The Birds (1963) Review
“…And remember, the next scream you hear could be your own!”
Synopsis: A wealthy San Francisco socialite pursues a potential boyfriend to a small Northern California town that slowly takes a turn for the bizarre when birds of all kinds suddenly begin to attack people.
Alfred Hitchcock‘s The Birds is quite long, and throughout its runtime does an excellent job of building suspense, which gets broken by several moments of unintentional hilarity. It does remarkably well at making birds seem ominous and even threatening, which is no mean feat considering the effects restrictions of the time. It’s easy to see how this movie wormed its way so thoroughly into public consciousness that even after sixty years, it’s well-known… but perhaps not why some consider it one of the finest movies made.
The first hour or so of The Birds feels more like an Audrey Hepburn romantic comedy than a horror movie. It follows young socialite Melanie (Tippi Hedren) and her pursuit of potential love interest Mitch (Rod Taylor) to a small bay-side town. Though the audience eventually gets some insight into Melanie’s character that makes her seem a bit more relatable, a great deal of the first part of the movie boils down to her stalking a man she’s just met, which is more than a little uncomfortable in this day and age. Still, Mitch seems to enjoy Melanie’s crazy, and we get the sense that her search for meaning in life appeals to him… just before everything starts to go to hell.
Of course, there are numerous hints and bits of foreshadowing throughout the first hour of the movie – we do see birds starting to act oddly, and Melanie is attacked by a lone gull after she arrives in Bodega Bay. But the romance is an interesting counterpoint to the rising threat of the birds. Melanie and Mitch are engaging in their courtship, and if you didn’t know better, you might almost think this was going to be a female serial killer sort of movie after the first half. Though Mitch and his sister Cathy (played by a young Veronica Cartwright) are already smitten with Melanie by the time the birds attack, Melanie’s immediate helpfulness in the face of danger helps smooth things over with the cold matriarch of the Brenner family Lydia (Jessica Tandy).
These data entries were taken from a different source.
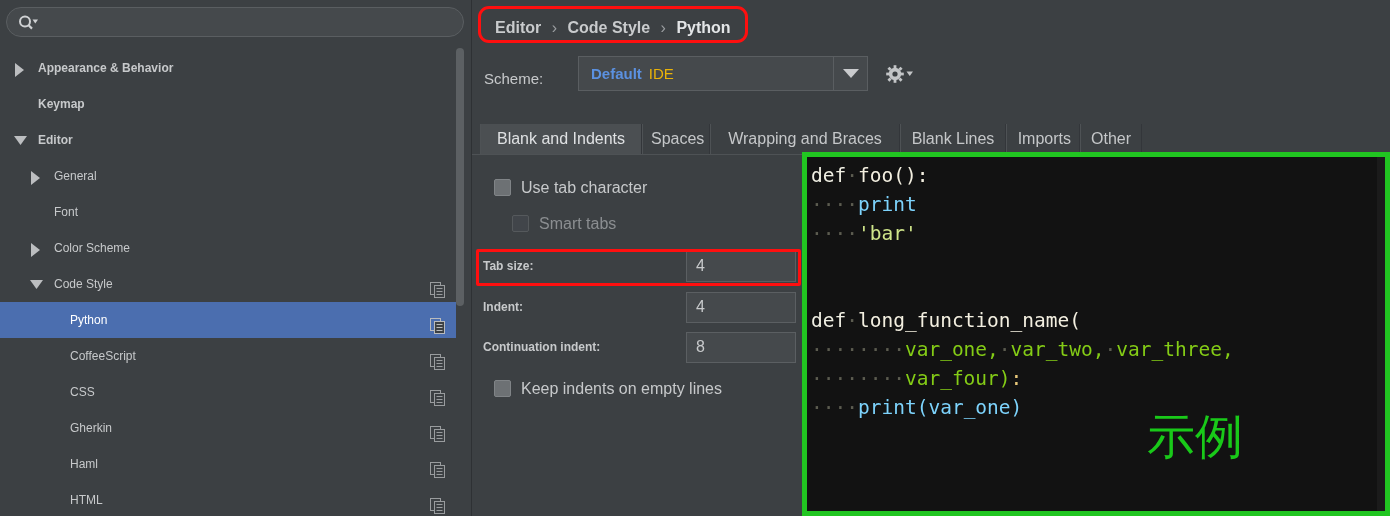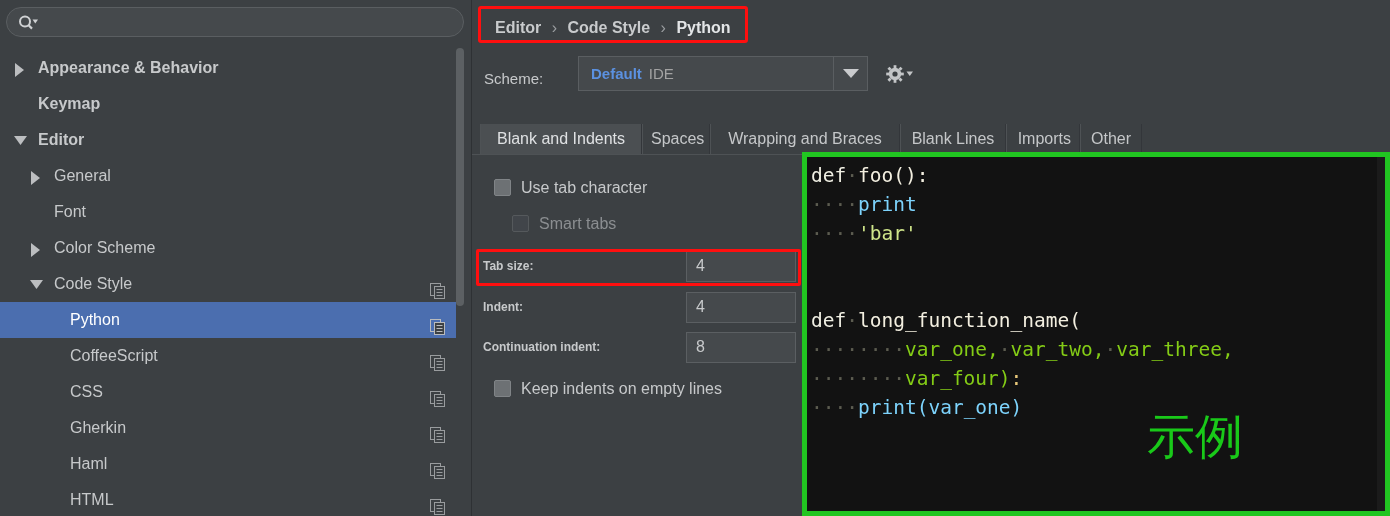--- a/index.html
+++ b/index.html
@@ -68,7 +68,7 @@
   #breadcrumb{
     position:absolute; left:6px; top:6px; height:37px;
     padding:0 14px; line-height:37px; white-space:nowrap;
-    border:3px solid #ff0f0f; border-radius:3px;
+    border:3px solid #ff0f0f; border-radius:11px;
   }
   #breadcrumb span{ font-size:16px; font-weight:bold; color:#c9cbcd; }
   #breadcrumb .sep{ color:#9a9da0; font-weight:normal; padding:0 6px; }

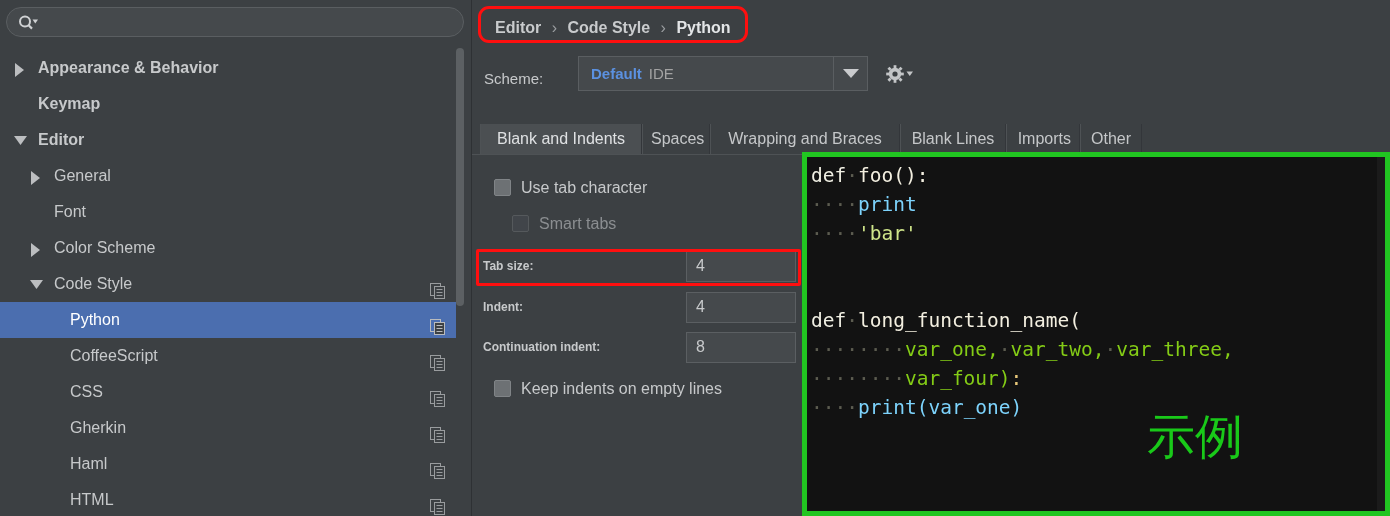--- a/index.html
+++ b/index.html
@@ -29,7 +29,7 @@
   #tree{ position:absolute; left:0; top:50px; width:464px; height:466px; }
   .tree-row{
     position:relative; height:36px; line-height:36px;
-    white-space:nowrap; color:#c7c9cb; font-size:16px;
+    white-space:nowrap; color:#c7c9cb; font-size:12px;
     padding-left:0; cursor:default;
   }
   .tree-row.sel{ background:#4b6eaf; color:#ffffff; }

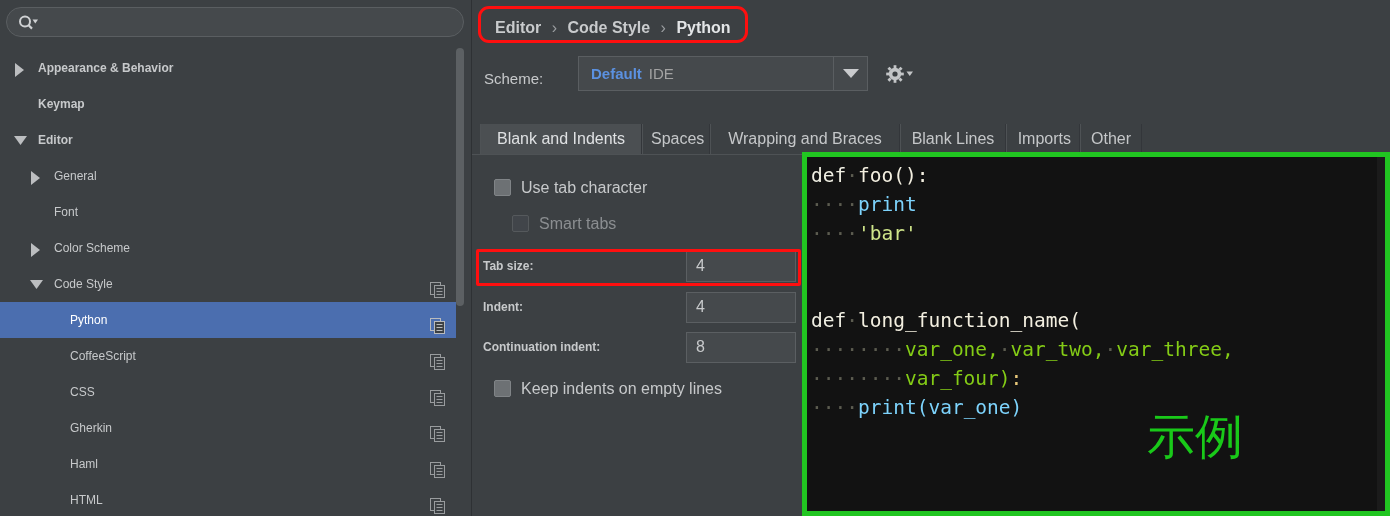--- a/index.html
+++ b/index.html
@@ -86,7 +86,7 @@
     position:absolute; left:12px; top:8px; font-size:15px; white-space:nowrap;
   }
   #scheme-combo .txt b{ color:#5b91e0; font-weight:bold; }
-  #scheme-combo .txt i{ color:#a3a3a3; font-style:normal; padding-left:7px; }
+  #scheme-combo .txt i{ color:#eab308; font-style:normal; padding-left:7px; }
   #scheme-arrow{
     position:absolute; right:0; top:0; width:34px; height:33px;
     border-left:1px solid #5a5e61; background:#45494c;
The bird attacks are achieved through a variety of tactics, some of which work much better than others. Live birds were trained for use in a number of scenes; there’s also some puppets and mechanical props at work. Though the birds generally work well, especially for the time period, there are a number of moments within the various attacks that are laugh out loud funny. The “gore” (fake blood that honestly could be ketchup) is also fairly laughable, which at times disturbs the generally good ambiance of the movie.
I found the end very abrupt, especially considering the movie’s long run-time, and would have far preferred Hitchcock’s proposed ending, which was never shot. But I still enjoyed The Birds, even with its flaws. It does surprisingly well at presenting a credible threat, and the deft touch of Hitchcock’s direction make for an engaging movie despite the length. If you’ve been avoiding this one because it seems too silly, give it a try.